I have been thinking since then that I should have wished everyone a ‘Happy Mental Health Day’, and that the point of having such a day is to encourage people to talk more about mental health issues and not treat them as something to be hidden away in shame.
So, here goes, here’s my story …….
I have suffered with mental health problems since my teens, and was first given medication at the age of 18. Over the subsequent years ( I am now 54) I have had very few periods without medication, when I have been without meds my depression has plummeted to terrible depths. I have managed to keep working through most of this, and bring my son up on my own, although at many times he has been the one doing the caring.
I got to a point about 9 years ago where I had had 8 different jobs in 8 years, not just different jobs, but completely different careers. I was yo-yoing between the dizzy heights of excitement at each new career, and then the feeling of utter inadequacy and wondering whatever I was doing there after a few months.

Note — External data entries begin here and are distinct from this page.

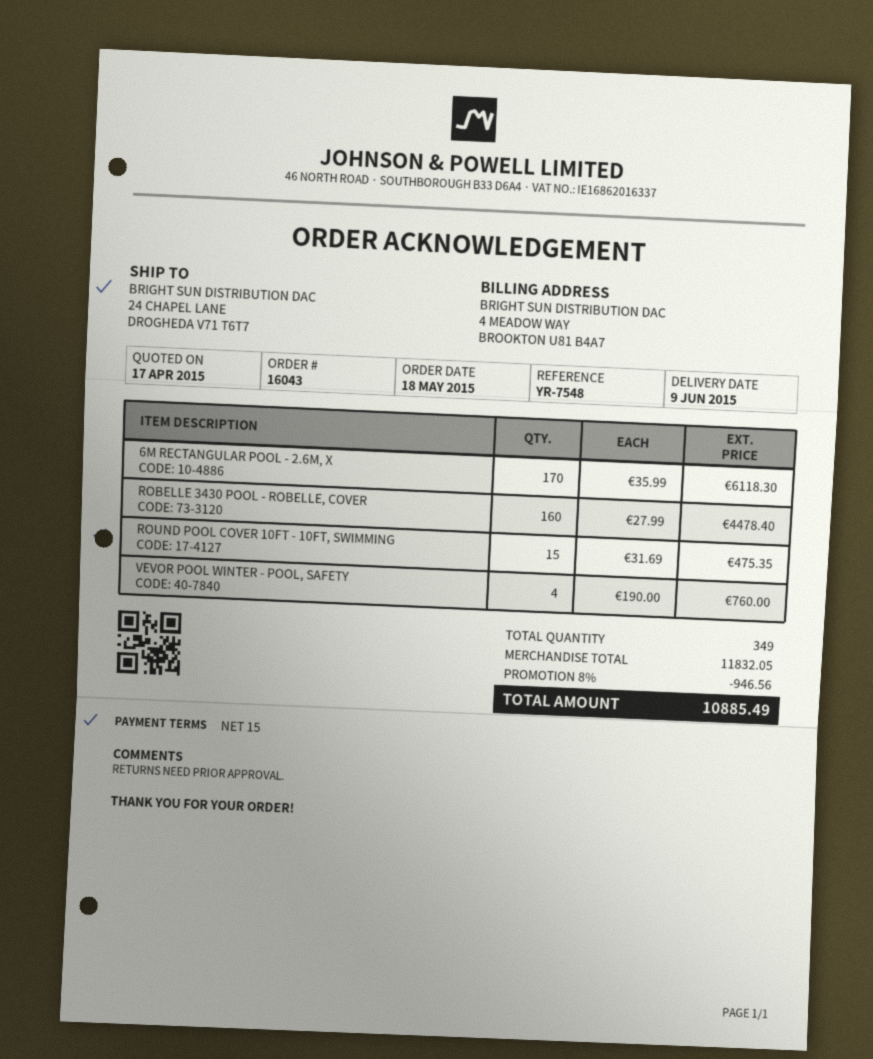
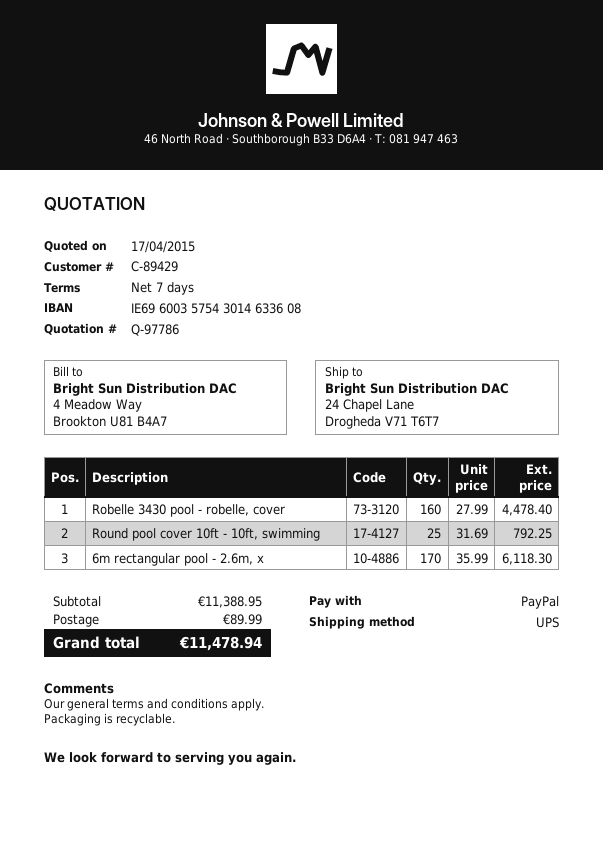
payment terms: 15 days -> 7 days
ROUND POOL COVER 10FT - 10FT, SWIMMING: 15 x 31.69 = 475.35 -> 25 x 31.69 = 792.25
VEVOR POOL WINTER - POOL, SAFETY: 4 x 190.00 = 760.00 -> none
subtotal: 11832.05 -> 11388.95
discount: 8% = 946.56 -> none
shipping: none -> 89.99
total: 10885.49 -> 11478.94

Eventually …. I was diagnosed with Bipolar Disorder. It was such a relief ! I felt I had been struggling all my life – all those years not understanding what was happening as I veered between delirious excitement and intense creativity – not sleeping for days on end and churning out massive amounts of work. Then the opposite extreme – laying on the settee in the daytime with the curtains closed, not answering the phone or the door. and Tom having to get himself ready for school – such a guilty feeling about this, even now.
Lithium was the answer – I have now been taking this for 9 years, and despite the side-effects ( of which there are many !), and need for regular blood tests to make sure it’s not poisoning me, it has saved me. I will be on this for ever now, but I don’t mind, it has made such a difference to my life. I am still on a cocktail of other drugs too – Tom says I’m on enough meds to sedate a rhinoceros !- but I’m fine.
The other thing, apart from Tom, that has kept me going through all of this has been my stitching. The repetitive, meditative act of pulling a needle and thread through fabric has given me such pleasure since I was a child, and will always do so.
I hope you don’t mind me using my textile blog to discuss this, but maybe more of us should talk about these issues – I mean, you’d tell people if you had a poorly leg wouldn’t you ?!